8

Endlich Klarheit

J
A message from someone I didn't know
He had your name
And my heart stopped
...It wasn't you

I'm crushed
I wished it would have been you
And at the same time I was so afraid it was you
One wasted sleepless night 
But are you even worth it?

Slowly I understand why we had to say goodbye
Another meet up wouldn't have changed a single thing
You knew that before me
You were the one in charge

It's because of you
And your personality
I see that now
You and me was never an option to be considered
So better heal the scars
And move on

You decided for us what was best
You didn't even ask me
Because it was for your best not mine
You didn't even consider what was best for me
And that is part of your problem

I wondered what I would have said
If you'd sat down with me and told me that you wanted me back

I realized the answer would have been no
With all what I know about you
I couldn't have done it.
I need to guard my heart
Especially from you

But I know now you loved me
As much as you with your heart and personality could

So let's say I'm glad you weren't the one with the message
Cause it wouldn't have changed a single thing

————
And for me
Move on
Accept the longing for a feeling long gone
Maybe even the longing for a guy who was never mine
And move on

31.05.2016 13:24 • x 2 #1


G
Pain demands to be felt

31.05.2016 14:07 • x 1 #2


A


Endlich Klarheit

x 3


J
I'm too big of an Ar. for you
Was your reply
When I asked you why you let me go

I thought it was your standard phrase to throw out
When a Mädchen asks why you hurt her

Taking no responsibilities for your actions. Thats so you

But the truth isn't black or white
Because it was actually what you thought of yourself

When I pointed out all the good things about you
You denied it
I know myself too well to see that I'm neither a wonderful person nor beautiful
Was your answer

I had to accept that
But now after such a long time I see what you meant
You acted like an Ar.
You didn't respect me or my feelings
You put the blame on me
Everytime

That was the real you

31.05.2016 22:58 • #3


Herzblume
Better disappointed than to never feel anything.

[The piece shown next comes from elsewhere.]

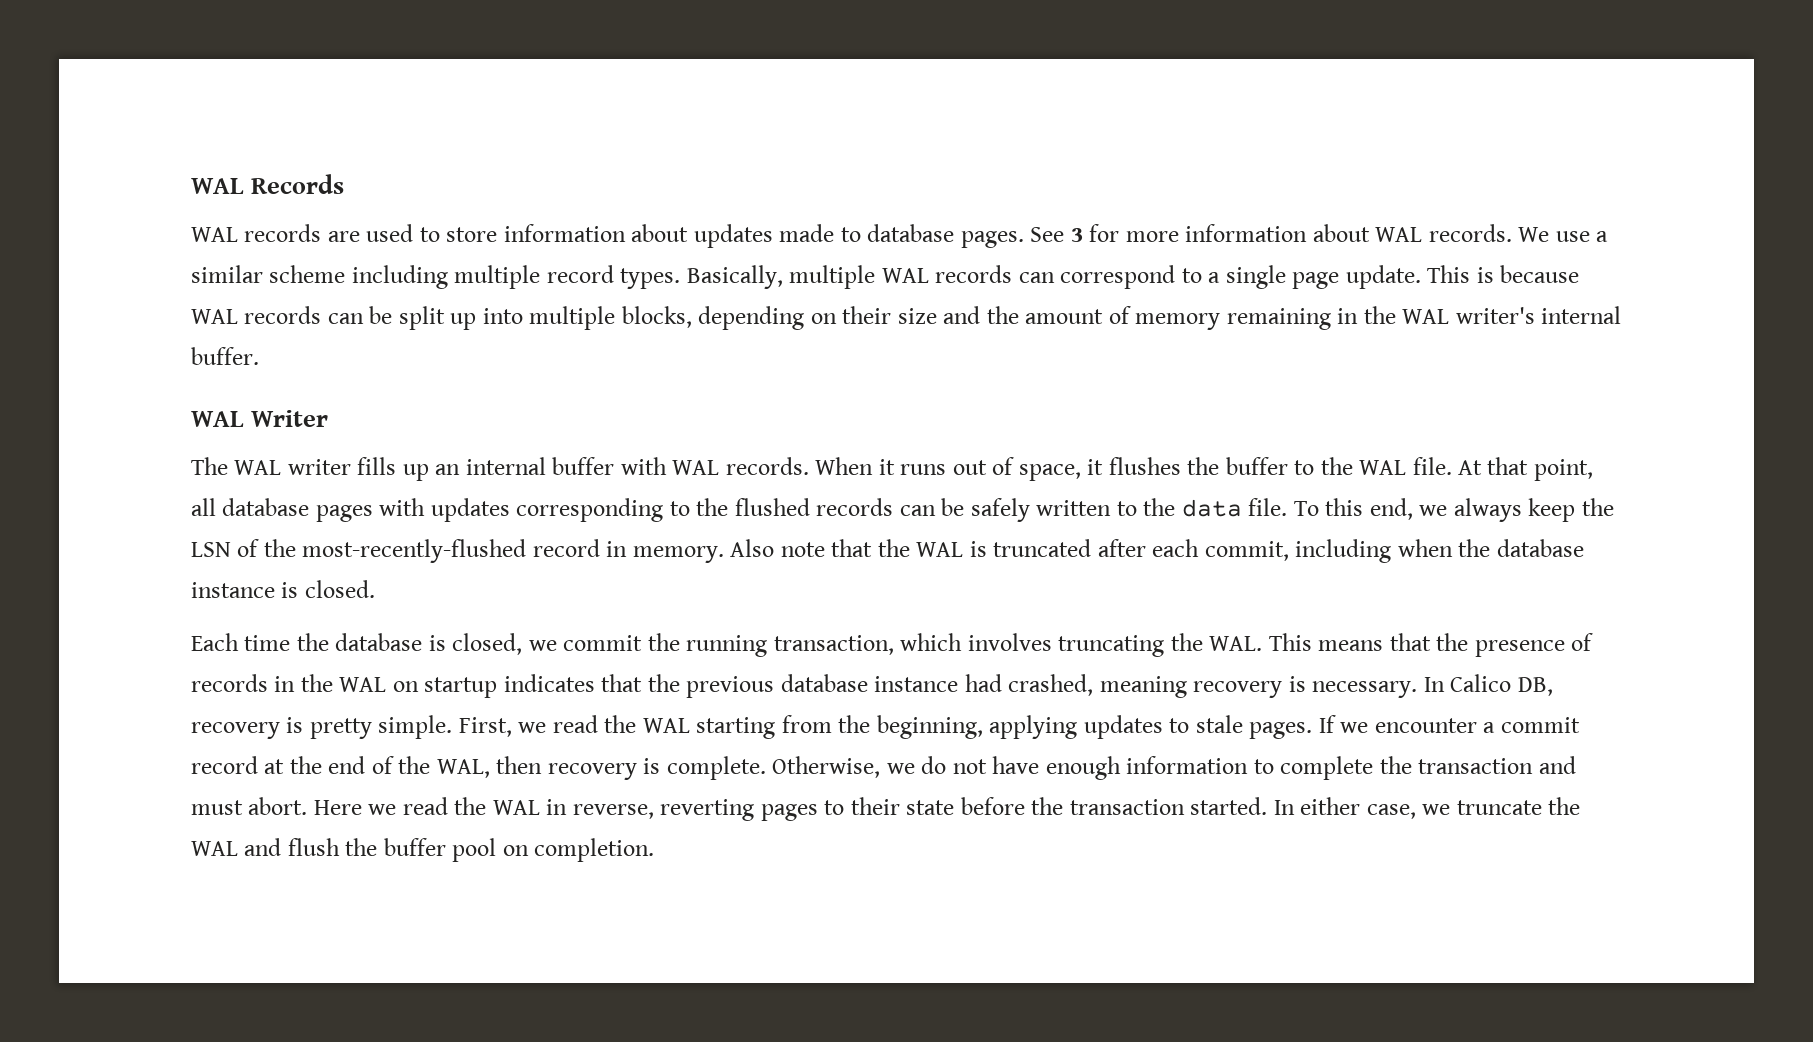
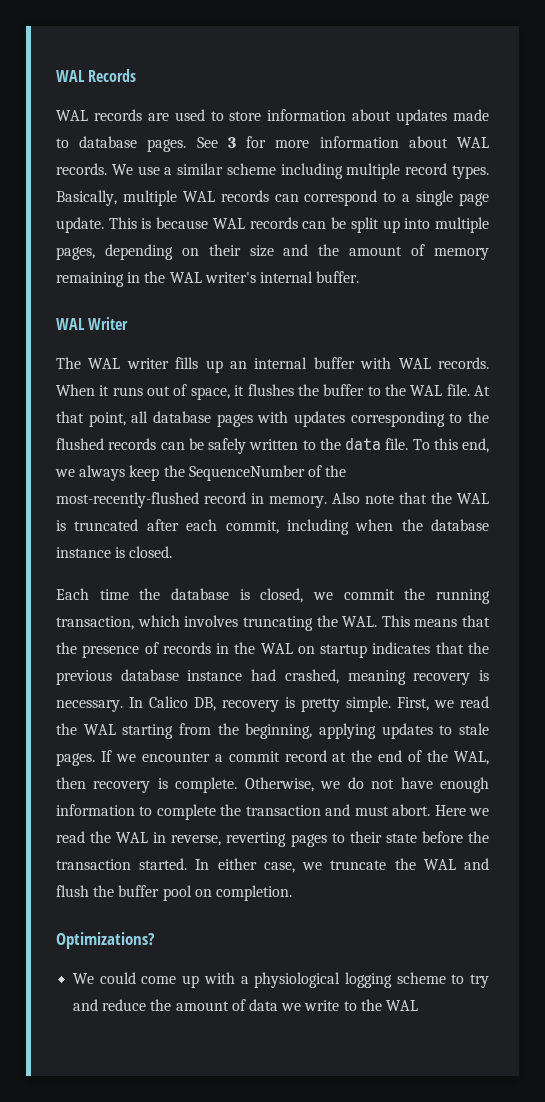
[621,306,692,328] blocks, -> [56,247,95,260] pages,
[191,542,231,557] LSN -> [188,465,305,481] SequenceNumber
(655, 850) none -> [56,932,155,949] [73,972,489,988] [73,999,418,1011] // Optimizations? // We could come up with a physiological logging scheme to try and reduce the amount of data we write to the WAL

It shapes you, teaches you, makes a new person out of you.

And that's always for the better.

02.06.2016 15:06 • #4


Blanca
Zitat von Gus:
Pain demands to be felt

Pain can be controlled. You just disconnect it.

Kyle Reese (gespielt von Michael Biehn) im Film Terminator, 1984

02.06.2016 19:10 • x 5 #5


R
Zitat von Blanca:
Zitat von Gus:
Pain demands to be felt

Pain can be controlled. You just disconnect it.

Kyle Reese (gespielt von Michael Biehn) im Film Terminator, 1984


as long as you feel it, just like a feeling my dear

02.06.2016 19:56 • #6


J
Danke für eure Antworten!

----------------------------------------
After all this time
I think I found a way to let go of you
You didn't treat me with respect
You said one thing, did the opposite and blamed me for it

I was too harsh
I was the reason why we couldn't be together
According to you
When in fact you're not capable of maintaining a healthy relationship
You knew that
admitted it to me after a long time

You knew my weak spots
And used it against me

I was blind
Never felt anything close to what I've felt for you
Two addicts drowned into each other
I was desperate for a life with you
That's what made it so hard to move on
But now I know
I deserve better than you

You loved me with all your heart
But your behaviour was real
It was the real you

03.06.2016 17:16 • #7


J
Zitat von Herzblume:
Better disappointed than to never feel anything.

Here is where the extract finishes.